I think PVC would shoot very fast. Faster than aluminium. I will have to try the brace trick. Or stuff it into a bigger metal pipe.


----------



## superman365 (Dec 11, 2012)

I might have to try that...I'll see if I cant run up to Home Depot tomorrow


----------



## superman365 (Dec 11, 2012)

you might try sticking 1/2 inch pvc (.84 od)into 1 in steel electrical conduit (1 in id) thats pretty close...closest I can get at home depot...might have to wrap the pvc in tape or something


----------



## Lightgeoduck (Dec 8, 2012)

Ok, to prevent from making a duplicate post about this, and dont want to make a thread until I get the rest of the materials and can make a vid.

PVC sagging cure: Funny thing is, I tested this with the small pieces of PVC I used for my indoor slingshot back stop (Thanks Ray)..

rather than using a bigger dia. piece of PVC pipe and working a way to support the PVC-BG... I took a straight connector piece that was made for that dia. ( they sell them to connect two pipes together)...

These pieces are designed to fit over the pipe perfectly, with a nice snug fit.. the trick to use it for a support to place in the the center of a long piece is to *get rid of the lip* that is inside the tube that is used as a stopper for the two pieces.
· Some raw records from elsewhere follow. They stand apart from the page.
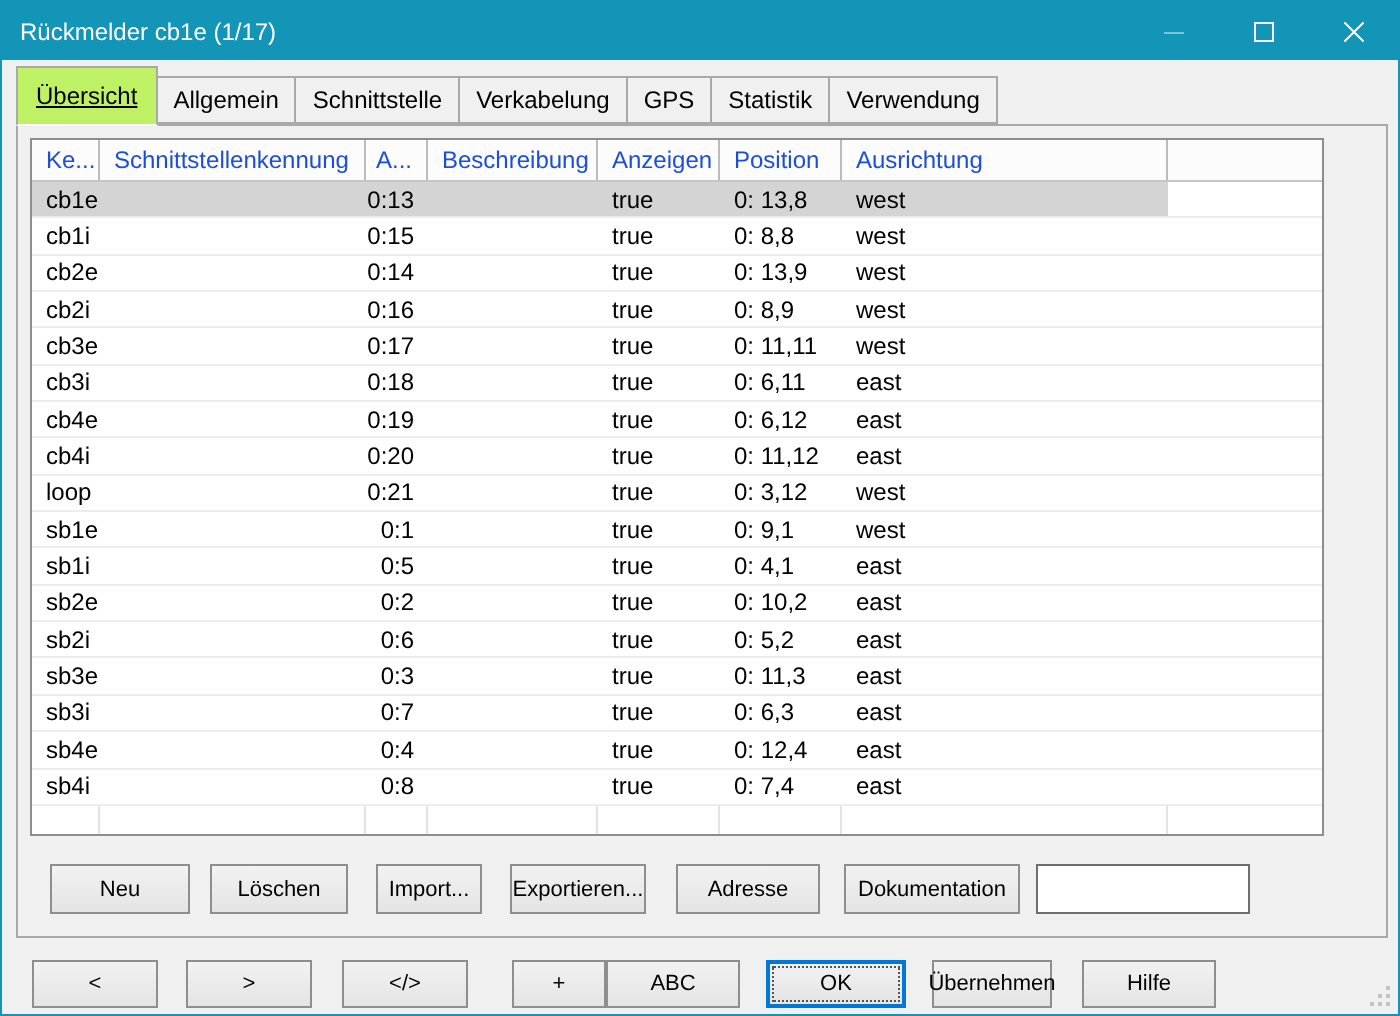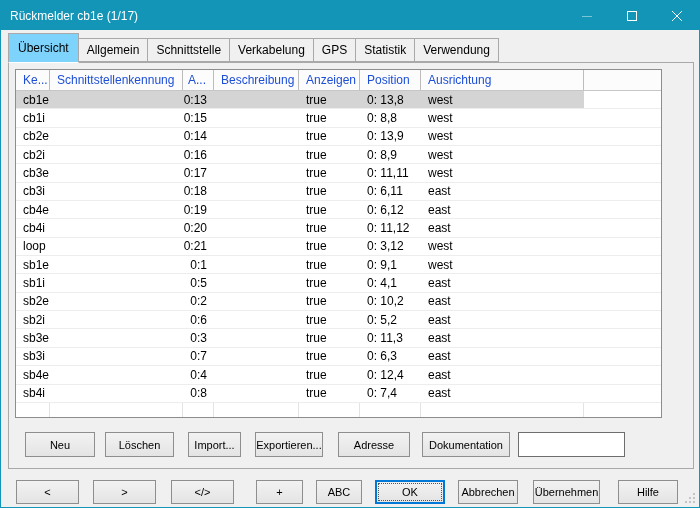"Übersicht" .tab.active { background: #7dd3fc -> #bef264; text-decoration: none -> underline }
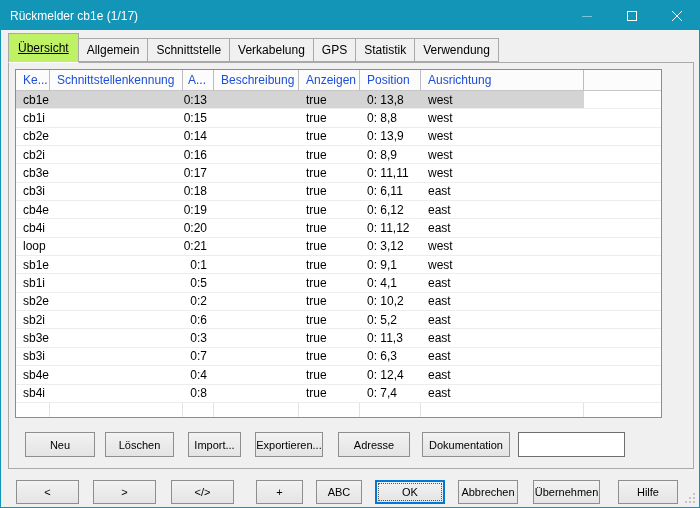"ABC" .footer .btn:nth-child(5) { margin-left: 13px -> none; width: 46px -> 67px }
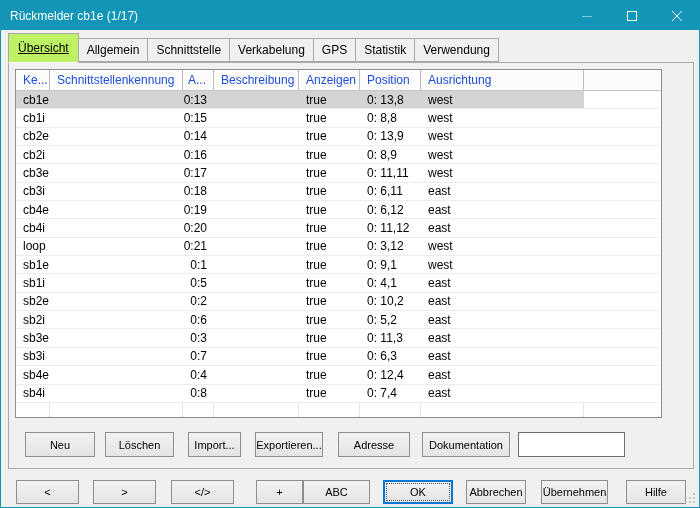"Abbrechen" button.btn { html: <button>Abbrechen</button> -> none }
a dremel with a tiny drum sander does the trick nice and quick...

I have yet to determine how many I need to achieve stiffness (no comment) I will figure it out during my build, and document it in video as usual.

In the meantime I hope one fines it useful, and if this isnt a new idea I apologize for not seeing it, otherwise I would give credit to the inspiration.

LGD


----------



## jtilley (Dec 12, 2012)

superman365 said:


> you might try sticking 1/2 inch pvc (.84 od)into 1 in steel electrical conduit (1 in id) thats pretty close...closest I can get at home depot...might have to wrap the pvc in tape or something


I think I will give this a try in the near future, it would make a smooth yet strong gun.


----------



## superman365 (Dec 11, 2012)

Lightgeoduck said:


> rather than using a bigger dia. piece of PVC pipe and working a way to support the PVC-BG... I took a straight connector piece that was made for that dia. ( they sell them to connect two pipes together)...
> 
> LGD


 the point is not to have any joins in the pipe....even the slightest change in the smoothness of the inside of the pipe slows down the dart velocity. with the 3/4 pvc there is no creases or lips inside the tube....you can also choose the length of support you want


----------



## neondog (Dec 29, 2012)

Macklinburg-Dunkin sells six foot pieces of what they call 3/4" Aluminum Bright tubing for about $12 in many hardware stores. It is about a 64 caliber, lightweight and wont rust. Check it for bends and dings before purchase. Also available in four foot lengths.


----------



## Pelletor (Jan 6, 2013)

I just posted, on this forum, my method of getting a 5 foot piece of 1/2" PVC pipe straight *HERE*:

I managed to find a 6 foot x.625 cal Al pipe that is anodized both inside and outside while visiting my daughter in MA, it has become my main shooter. At home ( NC) I found a local Tractor Supply that had a similar size (but no anodize) after looking for a while.


----------



## Grandpa Pete (Jun 3, 2014)

NightKnight said:


> Has anyone done any testing with different types of tubing? Is metal, PVC, or something else the best?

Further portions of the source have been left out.